Could you write out, word for word, each line from the one containing "- The NA means" to the last line of the data below, both included and nothing more?
◆ ◆ ◆ ◆ ◆
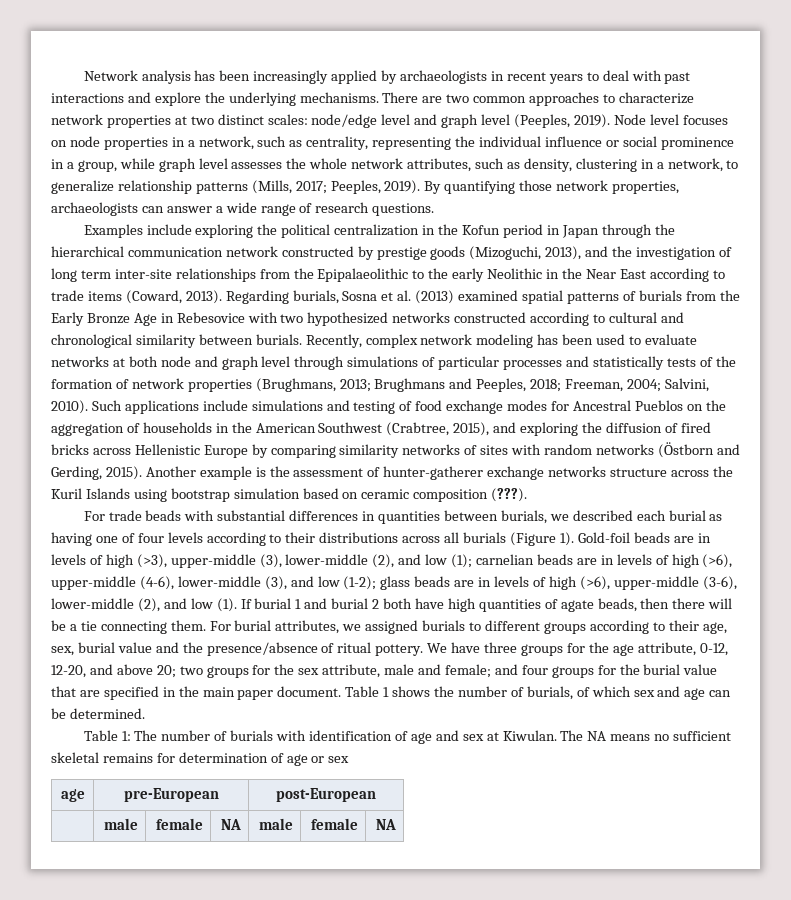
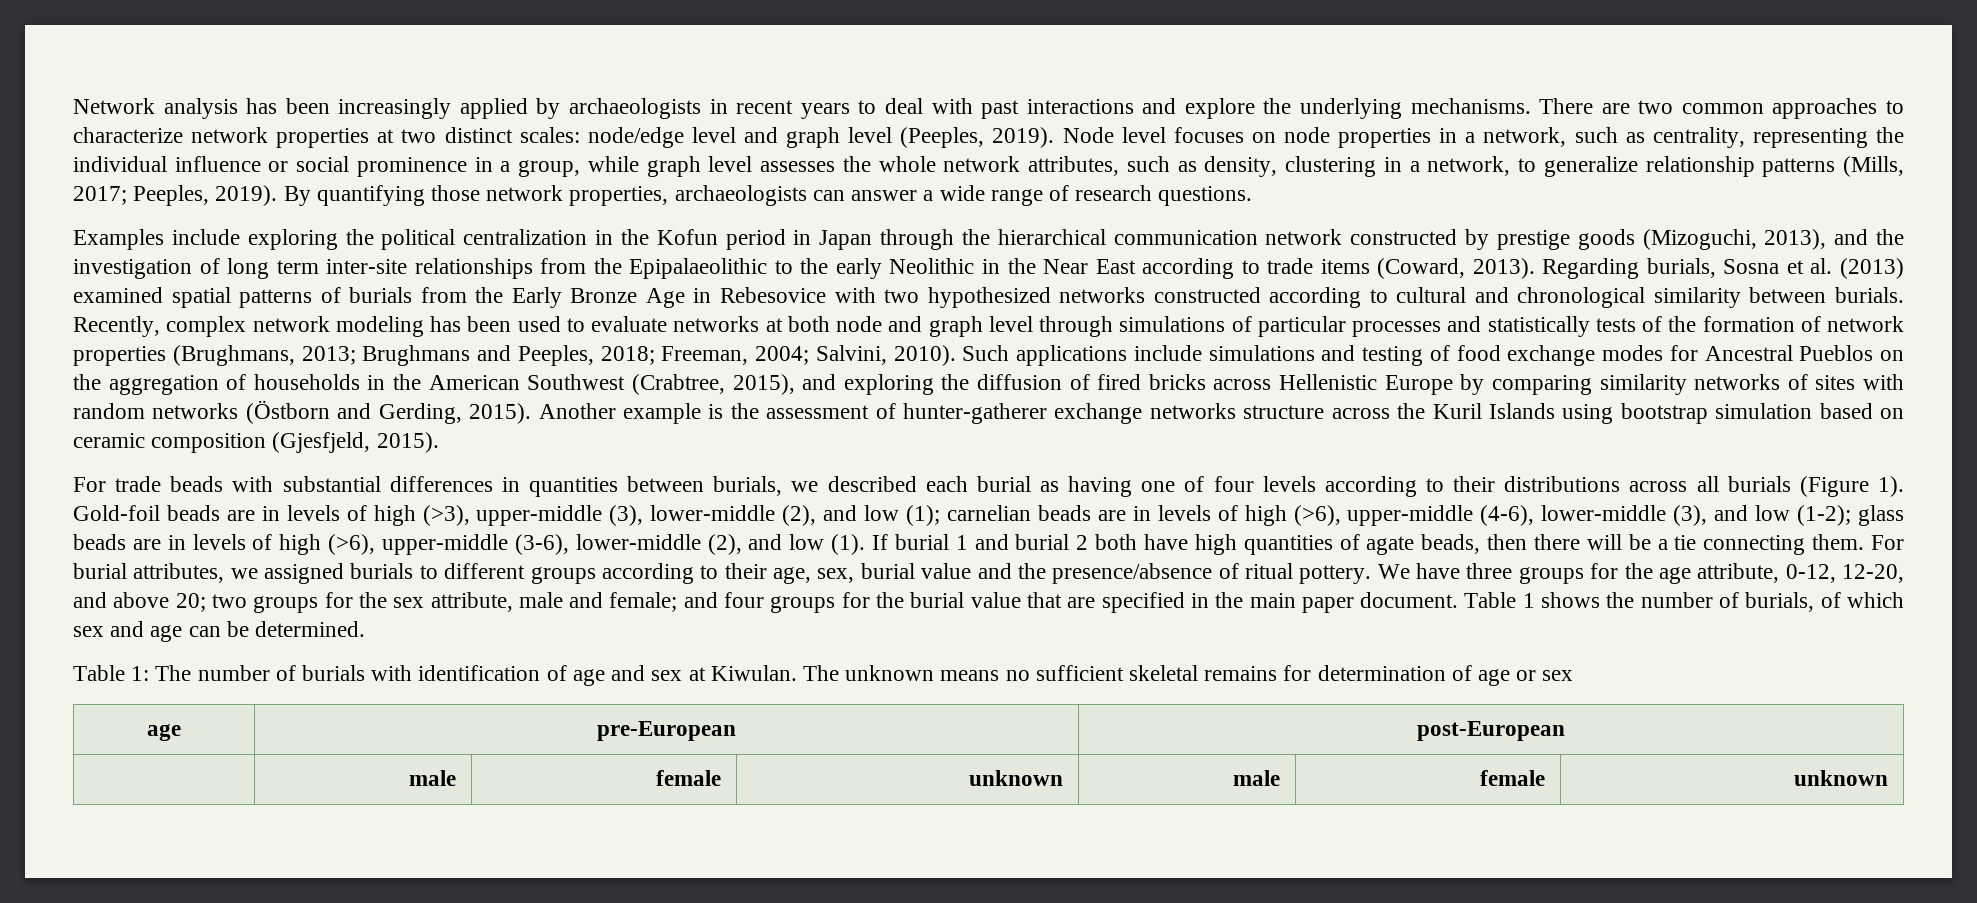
- Another example is the assessment of hunter-gatherer exchange networks structure across the Kuril Islands using bootstrap simulation based on ceramic composition (???).
+ Another example is the assessment of hunter-gatherer exchange networks structure across the Kuril Islands using bootstrap simulation based on ceramic composition (Gjesfjeld, 2015).
- The NA means no sufficient skeletal remains for determination of age or sex
+ The unknown means no sufficient skeletal remains for determination of age or sex
- | male | female | NA | male | female | NA
+ | male | female | unknown | male | female | unknown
◆ ◆ ◆ ◆ ◆
ANSWER TO THIS PROBLEM ->
- The NA means no sufficient skeletal remains for determination of age or sex
+ The unknown means no sufficient skeletal remains for determination of age or sex
- | male | female | NA | male | female | NA
+ | male | female | unknown | male | female | unknown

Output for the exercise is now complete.